# Requirement
Write the following entries out again exactly, skipping each image.

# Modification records
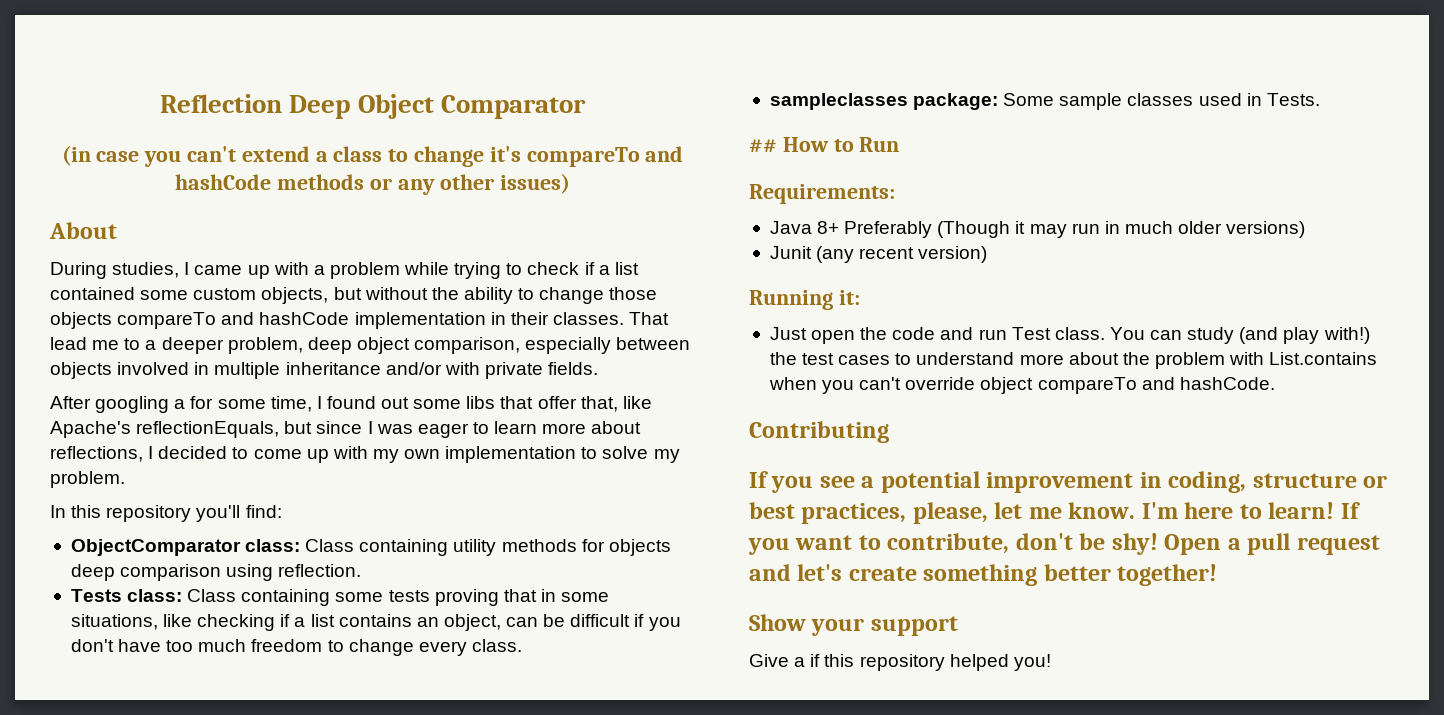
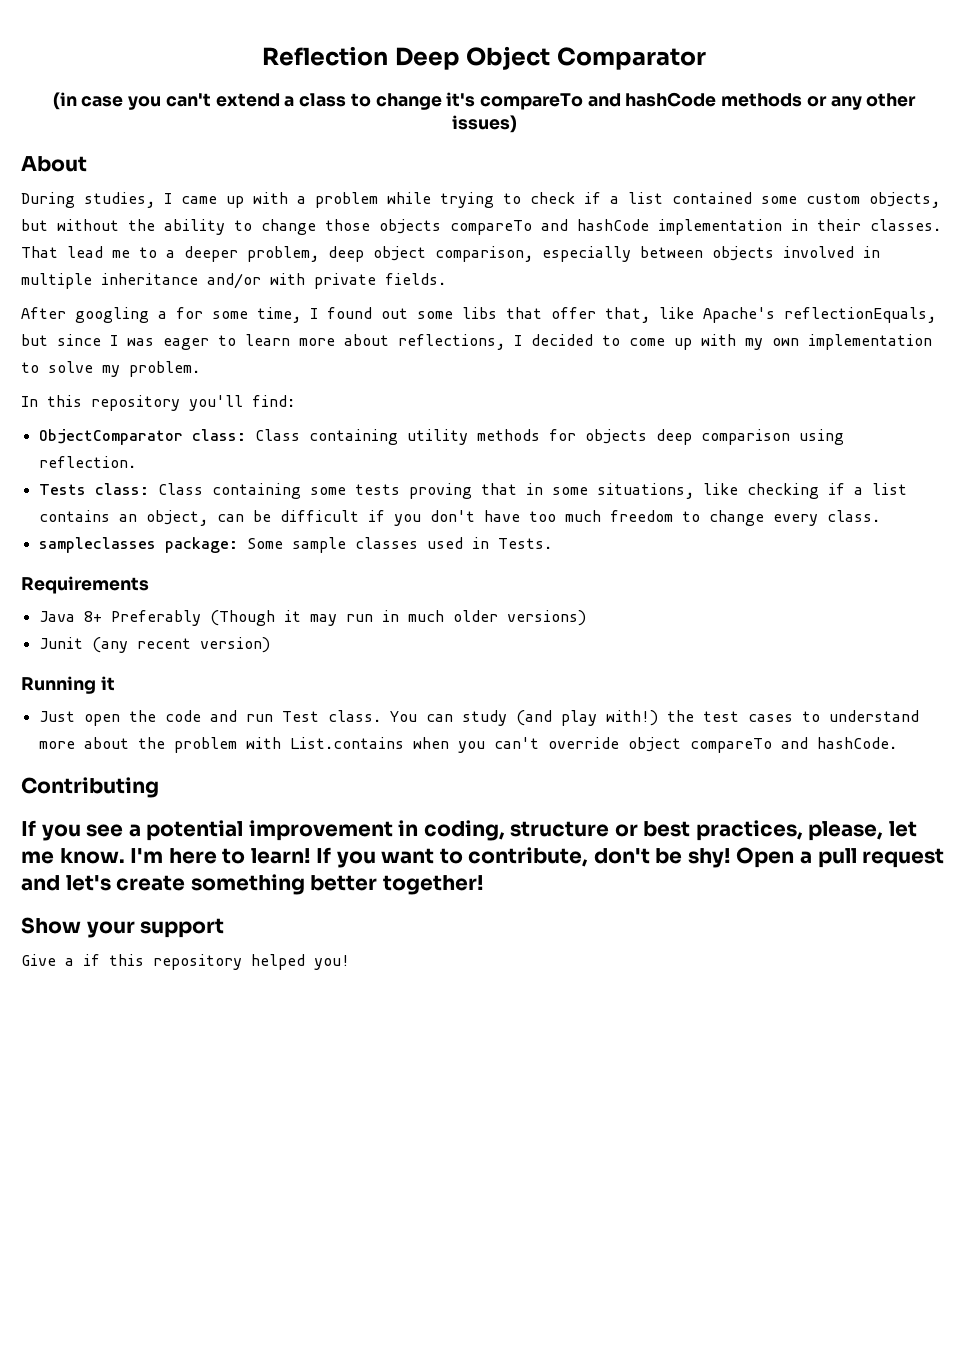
- ## How to Run
- Requirements:
+ Requirements
- Running it:
+ Running it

# Exercise output
- ## How to Run
- Requirements:
+ Requirements
- Running it:
+ Running it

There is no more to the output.